Hurricane Irene wreaked substantial damage to property up and down the eastern seaboard of the United States and into Canada. Preparations for the storm caused governmental authorities to order evacuations and business shutdowns, impinged access to business premises, and interrupted operations, utility services, and other supply chains. Although the storm has passed, its aftermath remains in the form of flooding and widespread power outages. According to The Wall Street Journal, insurance industry sources estimate that there have been $3–5 billion in insured losses. Other estimates range higher. In the wake of the storm, businesses must act to identify all losses potentially covered by insurance and to obtain all available insurance benefits. The lessons of Hurricanes Katrina, Ike and Andrew before them are that securing coverage requires preparation and diligence.
Quick Action Is Essential to Secure Insurance Coverage
Commercial property insurance generally provides coverage for physical damage caused to business premises and other property, and it often also covers the loss of profits due to business interruption. Coverage may also extend under commercial property forms or more specialized insurance for supply-chain disruptions, loss of markets, and even liabilities arising from inabilities to meet commercial obligations. To secure the benefits of coverage, it is critical to take prompt action:
- To identify all available coverage and comply promptly with notice and proof of loss obligations. Commercial insurance typically requires the policyholder to provide notice to the insurer of a loss “as soon as practicable.” Thereafter, the policyholder is required to file a sworn, detailed “proof of loss,” often as soon as 60 days after the loss-causing event. Any failure to meet these deadlines can lead to disputes with insurers that may compromise your ability to recover or even result in a forfeiture of coverage.
- To document and quantify all losses. Insurers require that all claimed losses be quantified in the policyholder’s proof of loss.
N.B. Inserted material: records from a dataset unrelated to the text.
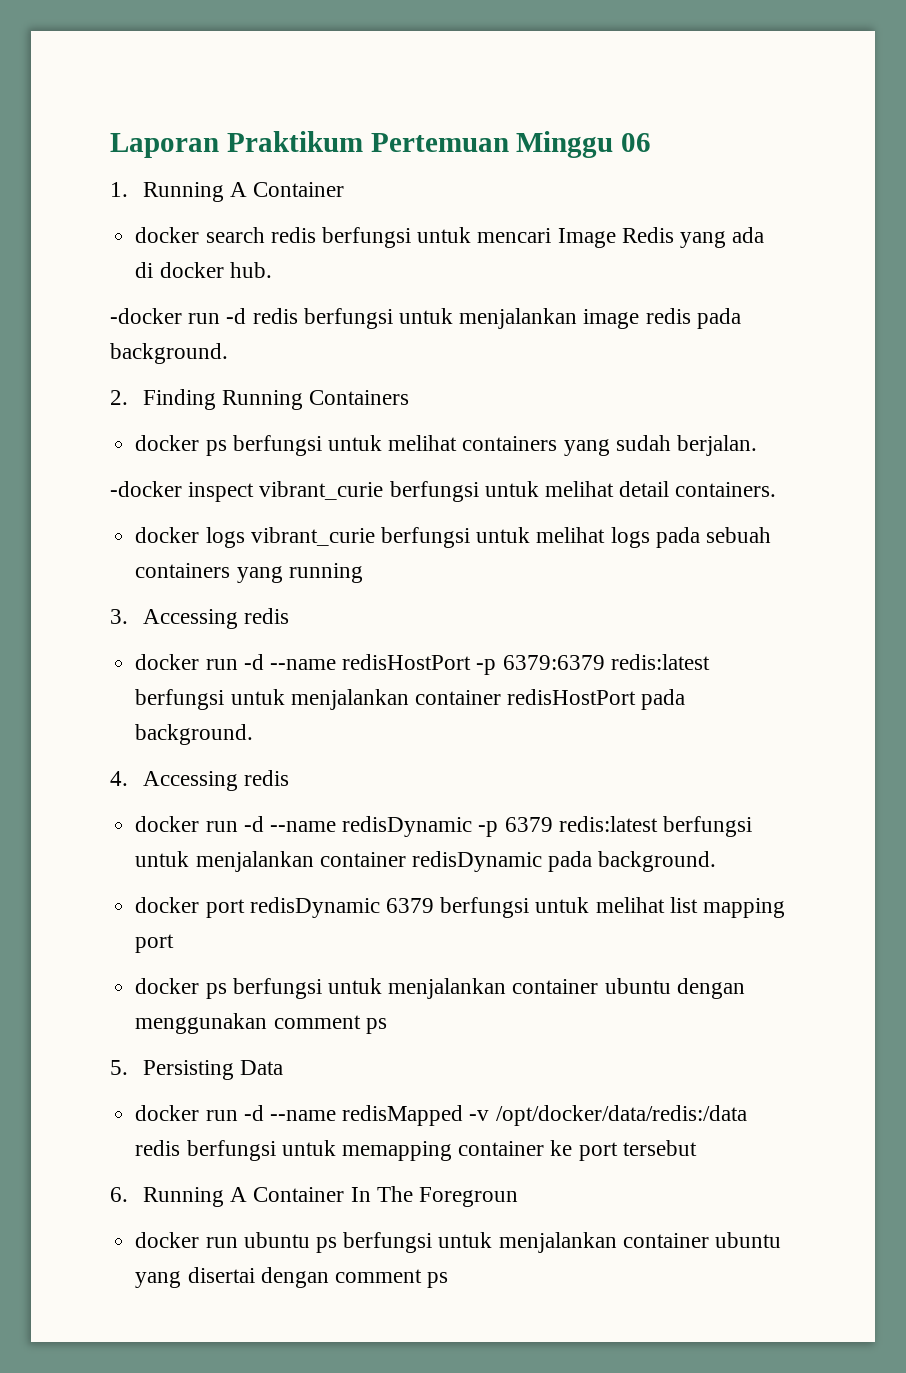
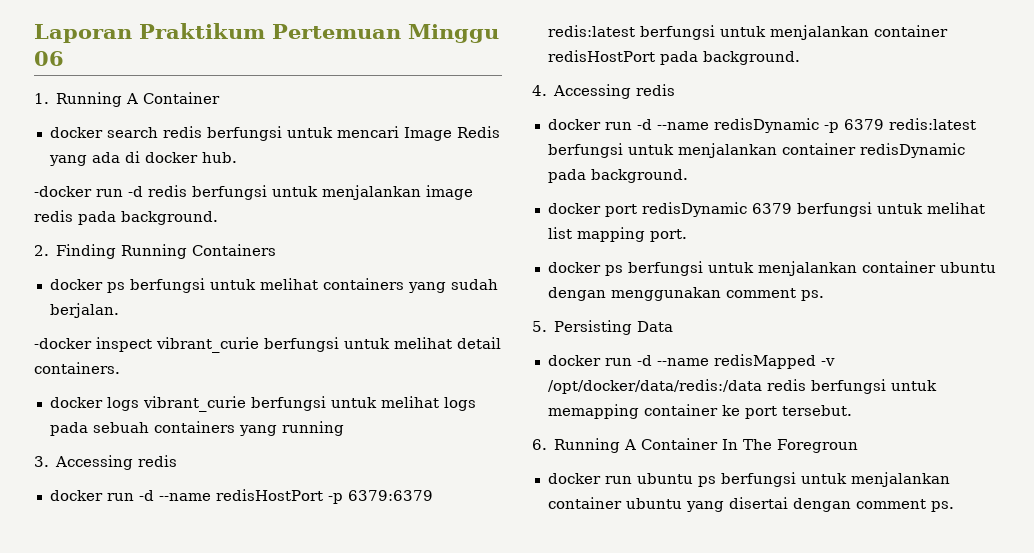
- docker port redisDynamic 6379 berfungsi untuk melihat list mapping port
+ docker port redisDynamic 6379 berfungsi untuk melihat list mapping port.
- docker ps berfungsi untuk menjalankan container ubuntu dengan menggunakan comment ps
+ docker ps berfungsi untuk menjalankan container ubuntu dengan menggunakan comment ps.
- docker run -d --name redisMapped -v /opt/docker/data/redis:/data redis berfungsi untuk memapping container ke port tersebut
+ docker run -d --name redisMapped -v /opt/docker/data/redis:/data redis berfungsi untuk memapping container ke port tersebut.
- docker run ubuntu ps berfungsi untuk menjalankan container ubuntu yang disertai dengan comment ps
+ docker run ubuntu ps berfungsi untuk menjalankan container ubuntu yang disertai dengan comment ps.

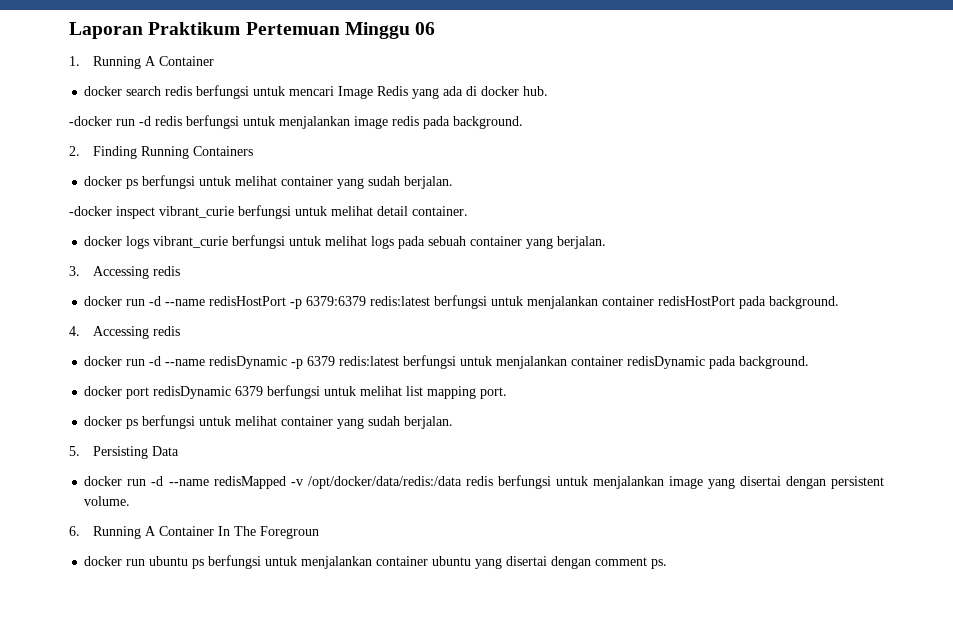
  2. Finding Running Containers
- docker ps berfungsi untuk melihat containers yang sudah berjalan.
+ docker ps berfungsi untuk melihat container yang sudah berjalan.
- -docker inspect vibrant_curie berfungsi untuk melihat detail containers.
+ -docker inspect vibrant_curie berfungsi untuk melihat detail container.
- docker logs vibrant_curie berfungsi untuk melihat logs pada sebuah containers yang running
+ docker logs vibrant_curie berfungsi untuk melihat logs pada sebuah container yang berjalan.
  docker port redisDynamic 6379 berfungsi untuk melihat list mapping port.
- docker ps berfungsi untuk menjalankan container ubuntu dengan menggunakan comment ps.
+ docker ps berfungsi untuk melihat container yang sudah berjalan.
- docker run -d --name redisMapped -v /opt/docker/data/redis:/data redis berfungsi untuk memapping container ke port tersebut.
+ docker run -d --name redisMapped -v /opt/docker/data/redis:/data redis berfungsi untuk menjalankan image yang disertai dengan persistent volume.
Depending on your policies, coverage may be available not just for destruction or damage to real property, equipment, inventory, furniture, data and records, but also various categories of business interruption, including interruptions continuing days after the storm from lost work days, civil authority closures, and delays in deliveries. It is critical to begin documenting and quantifying such losses promptly while information is still fresh, ideally with the help of experienced coverage counsel and forensic accountants. The early retention of experts helps to avoid missteps.
Various Categories of Insurance Should Be Reviewed for Potential Coverage
Your coverage may not be limited to tangible property damage. While—at its most basic level—commercial insurance covers the lost value of property, equipment and inventory, other categories of loss should not be overlooked:
Special categories of property loss. In addition to lost or damaged tangible property, you should not overlook the intangibles. Check electronic records to make sure data is intact. Determine whether inventory is safe. In recording any losses, be sure to recognize the value of any salvage.
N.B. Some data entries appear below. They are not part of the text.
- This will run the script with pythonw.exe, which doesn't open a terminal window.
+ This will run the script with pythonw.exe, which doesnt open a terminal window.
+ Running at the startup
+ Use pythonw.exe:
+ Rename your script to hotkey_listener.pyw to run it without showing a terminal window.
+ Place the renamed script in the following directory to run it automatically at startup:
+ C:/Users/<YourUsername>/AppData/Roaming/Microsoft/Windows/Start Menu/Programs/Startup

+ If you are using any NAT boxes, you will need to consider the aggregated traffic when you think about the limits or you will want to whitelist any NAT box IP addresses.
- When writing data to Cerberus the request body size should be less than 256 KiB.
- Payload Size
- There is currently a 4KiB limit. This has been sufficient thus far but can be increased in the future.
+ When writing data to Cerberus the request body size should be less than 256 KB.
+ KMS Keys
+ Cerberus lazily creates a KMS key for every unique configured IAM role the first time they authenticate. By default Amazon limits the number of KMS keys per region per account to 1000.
Business interruption. Many commercial policies provide so-called “time-element” coverage for lost profits due to business interruption. Typically direct loss or damage to property is required before this additional coverage is triggered. There may also be coverage (either in a property policy or on a stand-alone basis) for “contingent business interruption”—impairments to a company’s supply chain or markets, even in the absence of direct property damage. In some policies, there is a discrete trigger of business interruption coverage when a civil authority, such as a state or municipal government, has ordered closure. For example, such “civil authority” coverage may be available for businesses in areas ordered evacuated due to the risk of flooding.
Loss mitigation, prevention and documentation expenses. Be sure to check whether your policies cover costs of salvage, loss mitigation, and coverage of “extra expenses” incurred in limiting, documenting and repairing losses. Some business interruption policies require you to take steps to expedite restoration; the expense of complying with these requirements may be covered expressly under the policy or mandated by law.
Supply-chain interruptions. You should check to see whether your coverage extends to supply-chain interruptions or trade disruptions. Specialized coverage exists for these risks on a stand-alone basis or by endorsement. Likewise, there may be coverage for losses resulting from the disruption of utility services, which of course were widespread in the storm’s aftermath. These coverages do not necessarily require proof of direct damage to the policyholder’s property.